Niels D Prins, Ewoud J van Dijk, Tom den Heijer, Sarah E Vermeer, Jellemer Jolles, Peter J Koudstaal, Albert Hofman, Monique M B Breteler
Brain: a Journal of Neurology 2005, 128 (Pt 9): 2034-41
15947059
Cerebral small-vessel disease is common in older people and may contribute to the development of dementia. The objective of the present study was to evaluate the relationship between measures of cerebral small-vessel disease on MRI and the rate of decline in specific cognitive domains in participants from the prospective, population-based Rotterdam Scan Study.
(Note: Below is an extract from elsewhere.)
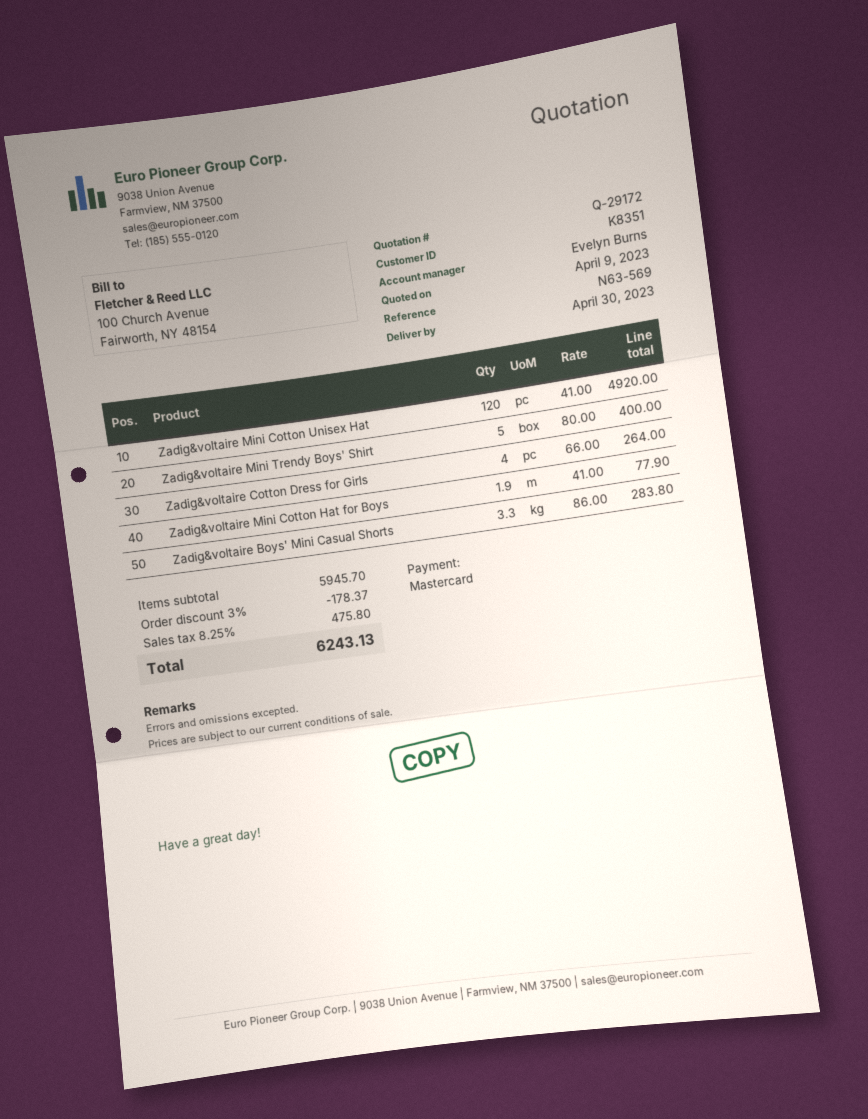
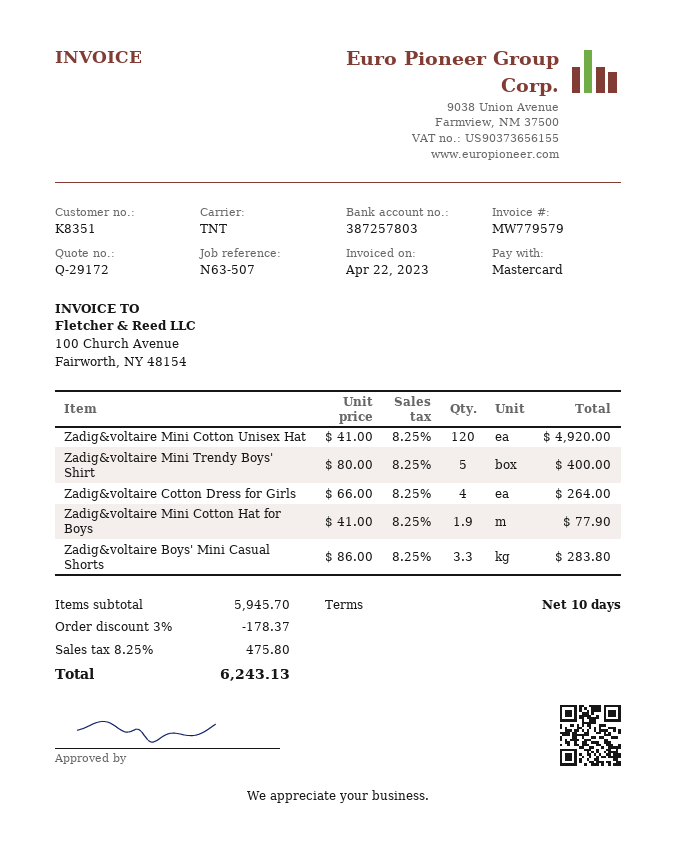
reference: N63-569 -> N63-507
Participants were 60-90 years of age and free from dementia at baseline in 1995-1996. White matter lesions (WML), cerebral infarcts and generalized brain atrophy were assessed on the baseline MRI. We performed neuropsychological testing at baseline and repeatedly in 1999-2000 and in 2001-2003. We used random-effects models for repeated measures to examine the association between quantitative MRI measures and rate of decline in measures of global cognitive function, information processing speed, executive function and memory. There were a total of 2266 assessments for the 832 participants in the study, with an average time from the initial to last assessment of 5.2 years. Increasing severity of periventricular WML and generalized brain atrophy and the presence of brain infarcts on MRI were associated with a steeper decline in cognitive function. These structural brain changes were specifically associated with decline in information processing speed and executive function. The associations between MRI measures of cerebral small-vessel disease and cognitive decline did not change after additional adjustment for vascular risk factors or depressed mood. After exclusion of participants with an incident stroke, some of the associations of periventricular WML, brain infarcts and generalized brain atrophy with measures of information processing speed and executive function were no longer significant. This may indicate that stroke plays an intermediate role in the relationship between cerebral small-vessel disease and cognitive decline. Our results suggest that in older people cerebral small-vessel disease may contribute to cognitive decline by affecting information processing speed and executive function.